WHAT TO DO:
Leave the pictures out and return every line below exactly.

EXTRACTED ENTRIES:

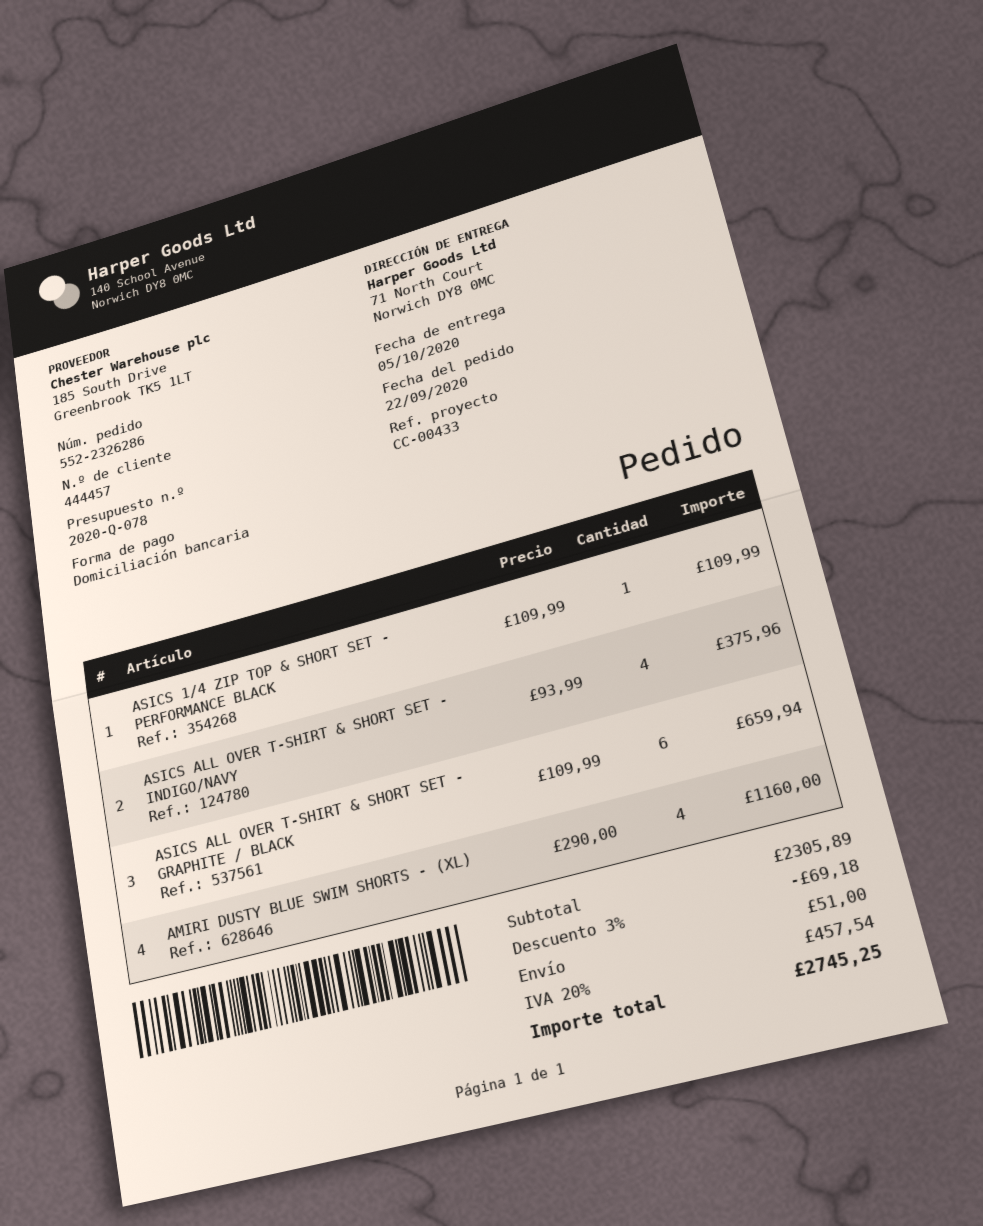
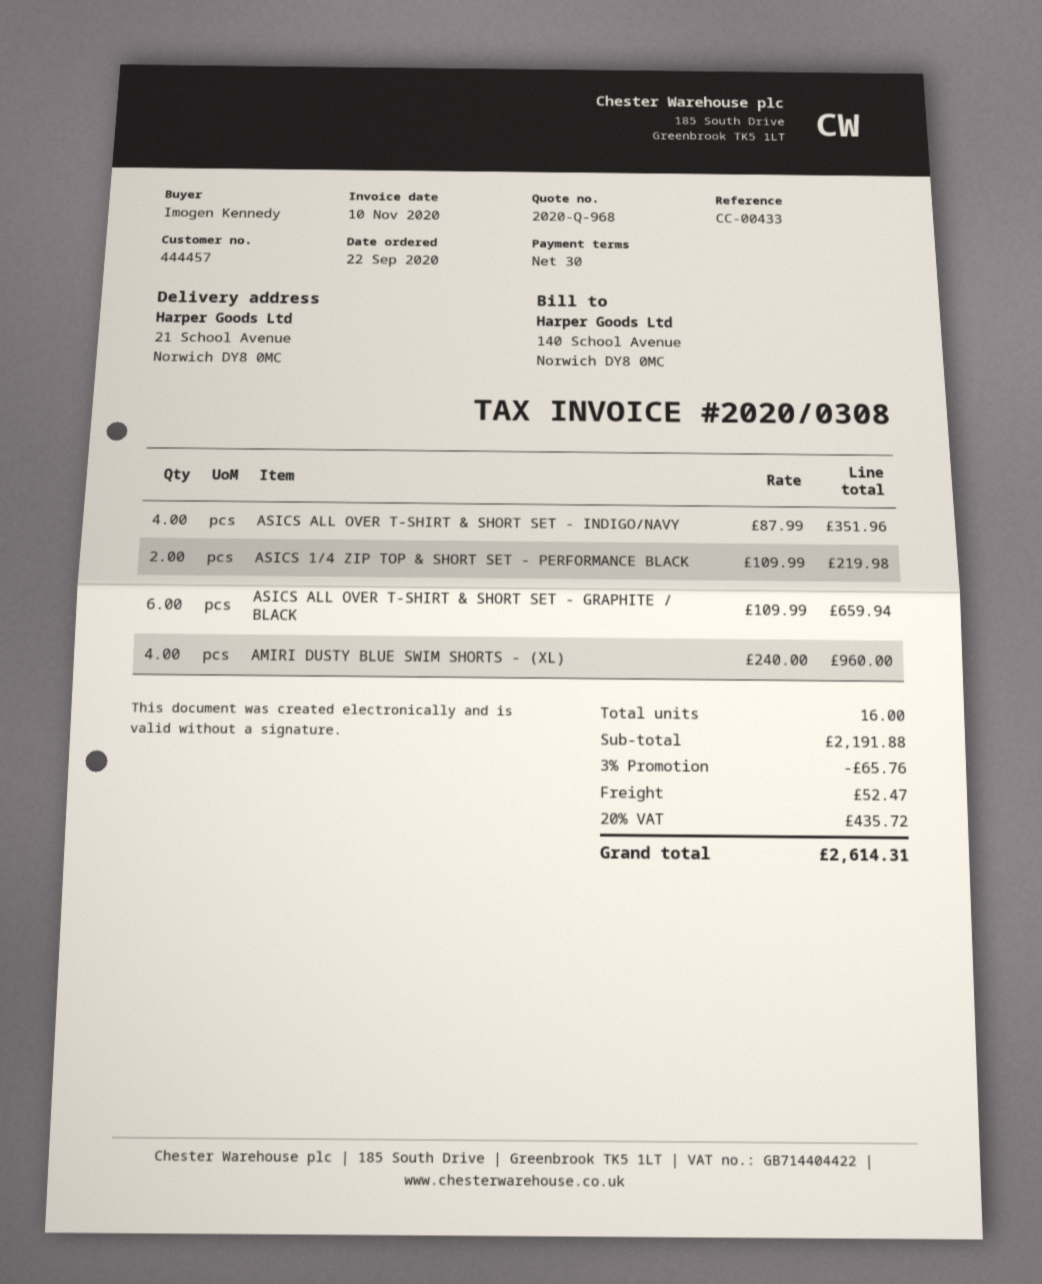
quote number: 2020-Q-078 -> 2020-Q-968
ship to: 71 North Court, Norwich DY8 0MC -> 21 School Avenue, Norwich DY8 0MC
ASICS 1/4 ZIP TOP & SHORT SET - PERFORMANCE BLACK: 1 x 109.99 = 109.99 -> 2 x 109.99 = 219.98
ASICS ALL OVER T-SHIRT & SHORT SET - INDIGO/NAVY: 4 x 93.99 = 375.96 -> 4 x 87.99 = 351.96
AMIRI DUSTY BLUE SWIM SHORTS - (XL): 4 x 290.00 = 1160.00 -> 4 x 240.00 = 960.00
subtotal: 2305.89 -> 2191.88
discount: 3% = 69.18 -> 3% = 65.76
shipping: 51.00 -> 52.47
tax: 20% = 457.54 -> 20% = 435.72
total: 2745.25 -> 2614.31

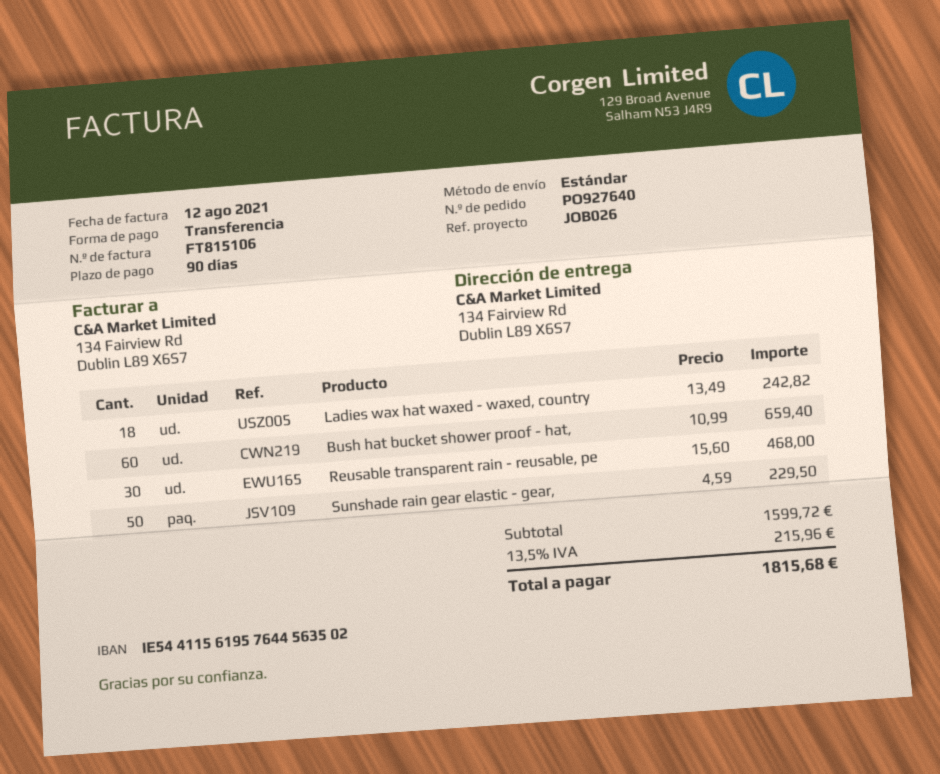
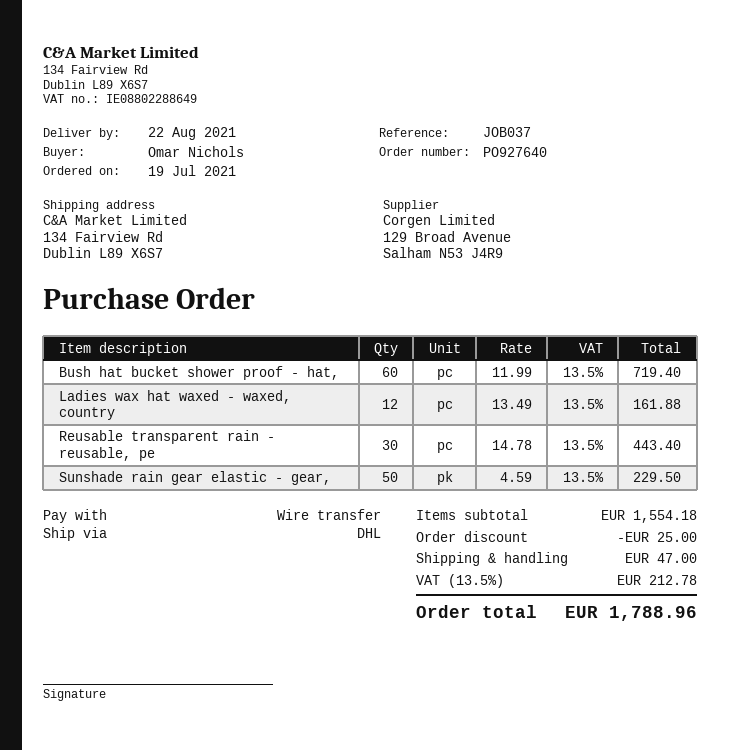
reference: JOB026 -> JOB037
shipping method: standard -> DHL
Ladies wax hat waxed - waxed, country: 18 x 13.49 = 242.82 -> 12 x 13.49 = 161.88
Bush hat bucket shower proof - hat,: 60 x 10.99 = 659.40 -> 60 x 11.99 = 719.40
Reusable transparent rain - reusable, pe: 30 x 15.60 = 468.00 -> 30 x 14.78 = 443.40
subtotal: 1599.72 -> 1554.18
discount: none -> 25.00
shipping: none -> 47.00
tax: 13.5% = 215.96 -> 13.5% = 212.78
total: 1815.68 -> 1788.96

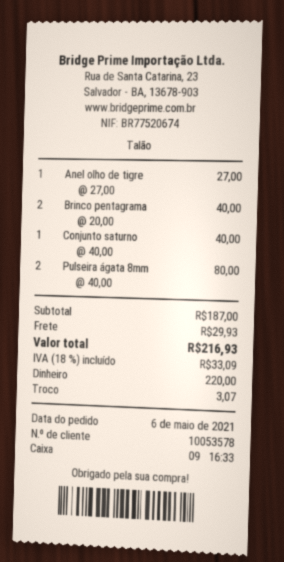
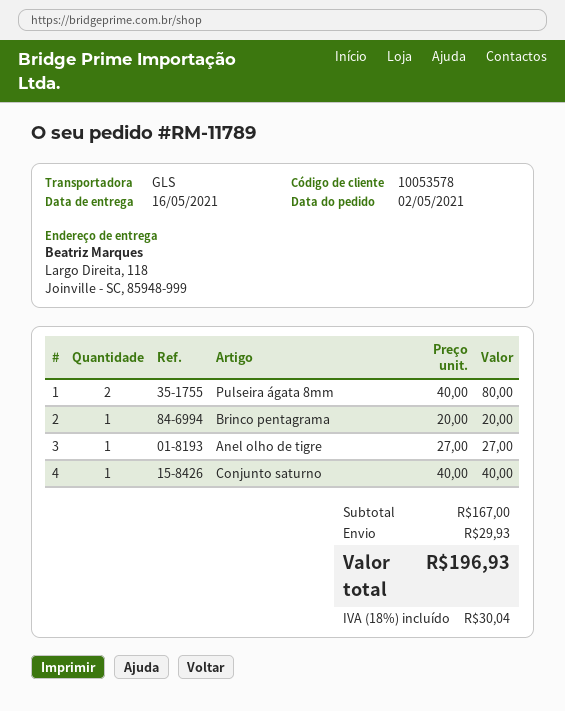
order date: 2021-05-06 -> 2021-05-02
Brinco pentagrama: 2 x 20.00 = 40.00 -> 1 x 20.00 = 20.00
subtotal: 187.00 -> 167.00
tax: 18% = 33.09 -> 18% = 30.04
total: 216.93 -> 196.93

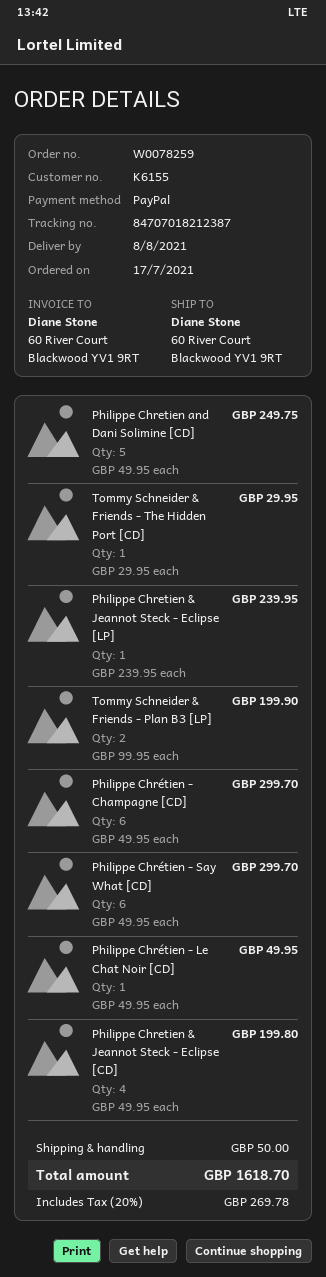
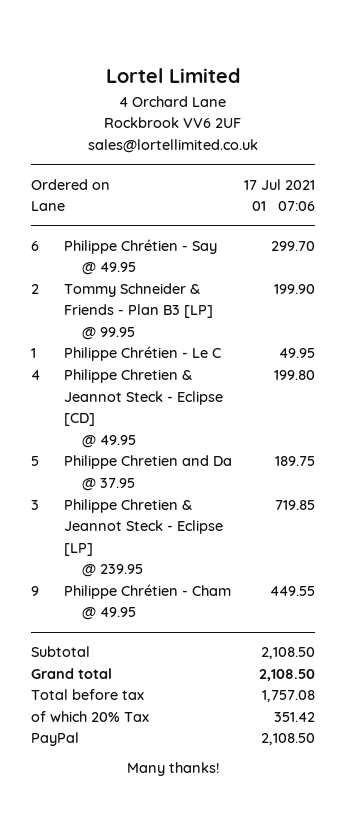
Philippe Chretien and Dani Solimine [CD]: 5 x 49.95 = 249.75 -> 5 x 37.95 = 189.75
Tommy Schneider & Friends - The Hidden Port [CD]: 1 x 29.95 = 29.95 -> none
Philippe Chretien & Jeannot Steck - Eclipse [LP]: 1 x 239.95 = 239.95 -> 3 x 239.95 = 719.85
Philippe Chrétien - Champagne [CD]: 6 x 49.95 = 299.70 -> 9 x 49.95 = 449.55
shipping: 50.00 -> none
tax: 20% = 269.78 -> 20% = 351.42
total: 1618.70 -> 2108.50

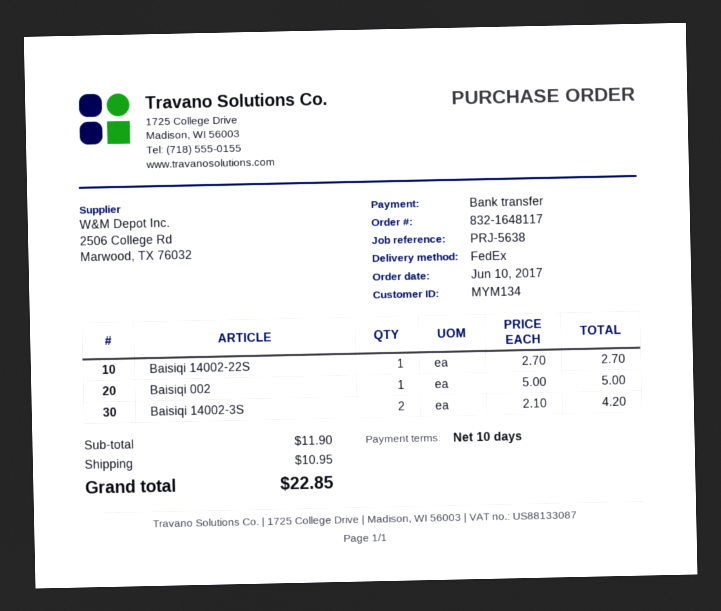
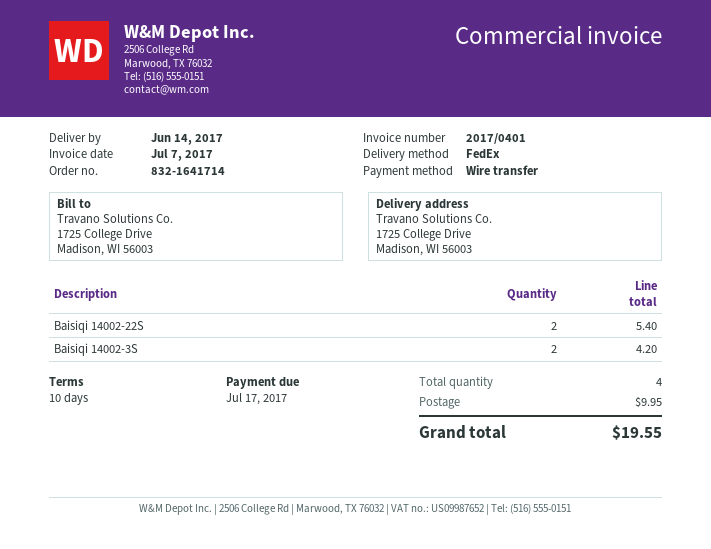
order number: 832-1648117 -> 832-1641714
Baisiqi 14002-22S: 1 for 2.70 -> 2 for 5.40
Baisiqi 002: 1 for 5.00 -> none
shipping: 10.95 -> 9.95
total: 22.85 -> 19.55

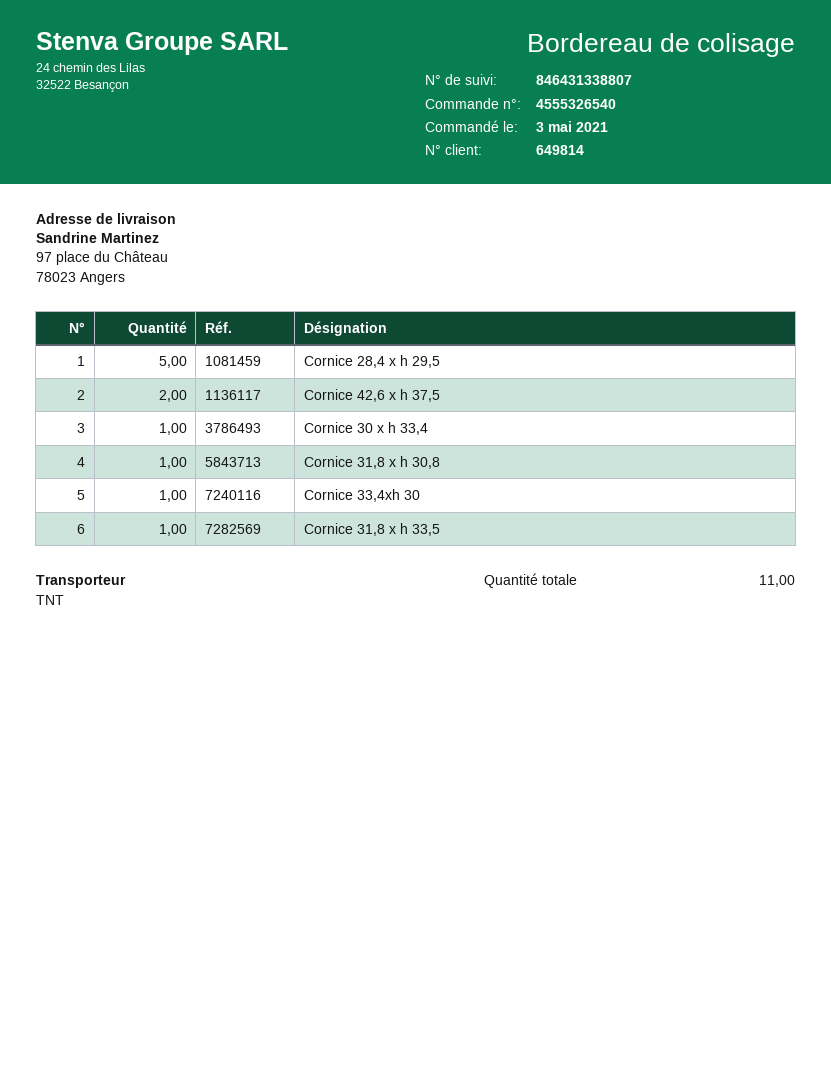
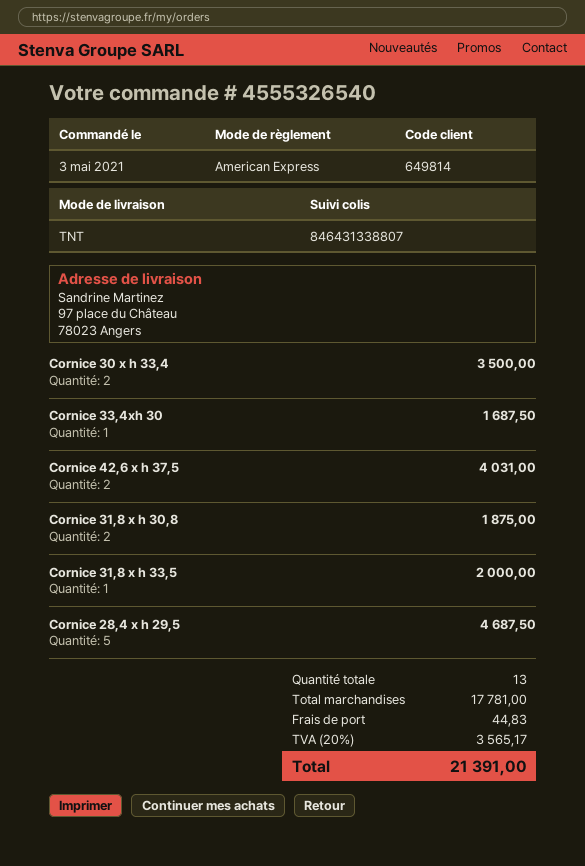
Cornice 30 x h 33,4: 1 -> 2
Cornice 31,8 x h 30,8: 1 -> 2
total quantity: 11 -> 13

SOLVED PROBLEM:
quote number: 2020-Q-078 -> 2020-Q-968
ship to: 71 North Court, Norwich DY8 0MC -> 21 School Avenue, Norwich DY8 0MC
ASICS 1/4 ZIP TOP & SHORT SET - PERFORMANCE BLACK: 1 x 109.99 = 109.99 -> 2 x 109.99 = 219.98
ASICS ALL OVER T-SHIRT & SHORT SET - INDIGO/NAVY: 4 x 93.99 = 375.96 -> 4 x 87.99 = 351.96
AMIRI DUSTY BLUE SWIM SHORTS - (XL): 4 x 290.00 = 1160.00 -> 4 x 240.00 = 960.00
subtotal: 2305.89 -> 2191.88
discount: 3% = 69.18 -> 3% = 65.76
shipping: 51.00 -> 52.47
tax: 20% = 457.54 -> 20% = 435.72
total: 2745.25 -> 2614.31

reference: JOB026 -> JOB037
shipping method: standard -> DHL
Ladies wax hat waxed - waxed, country: 18 x 13.49 = 242.82 -> 12 x 13.49 = 161.88
Bush hat bucket shower proof - hat,: 60 x 10.99 = 659.40 -> 60 x 11.99 = 719.40
Reusable transparent rain - reusable, pe: 30 x 15.60 = 468.00 -> 30 x 14.78 = 443.40
subtotal: 1599.72 -> 1554.18
discount: none -> 25.00
shipping: none -> 47.00
tax: 13.5% = 215.96 -> 13.5% = 212.78
total: 1815.68 -> 1788.96

order date: 2021-05-06 -> 2021-05-02
Brinco pentagrama: 2 x 20.00 = 40.00 -> 1 x 20.00 = 20.00
subtotal: 187.00 -> 167.00
tax: 18% = 33.09 -> 18% = 30.04
total: 216.93 -> 196.93

Philippe Chretien and Dani Solimine [CD]: 5 x 49.95 = 249.75 -> 5 x 37.95 = 189.75
Tommy Schneider & Friends - The Hidden Port [CD]: 1 x 29.95 = 29.95 -> none
Philippe Chretien & Jeannot Steck - Eclipse [LP]: 1 x 239.95 = 239.95 -> 3 x 239.95 = 719.85
Philippe Chrétien - Champagne [CD]: 6 x 49.95 = 299.70 -> 9 x 49.95 = 449.55
shipping: 50.00 -> none
tax: 20% = 269.78 -> 20% = 351.42
total: 1618.70 -> 2108.50

order number: 832-1648117 -> 832-1641714
Baisiqi 14002-22S: 1 for 2.70 -> 2 for 5.40
Baisiqi 002: 1 for 5.00 -> none
shipping: 10.95 -> 9.95
total: 22.85 -> 19.55

Cornice 30 x h 33,4: 1 -> 2
Cornice 31,8 x h 30,8: 1 -> 2
total quantity: 11 -> 13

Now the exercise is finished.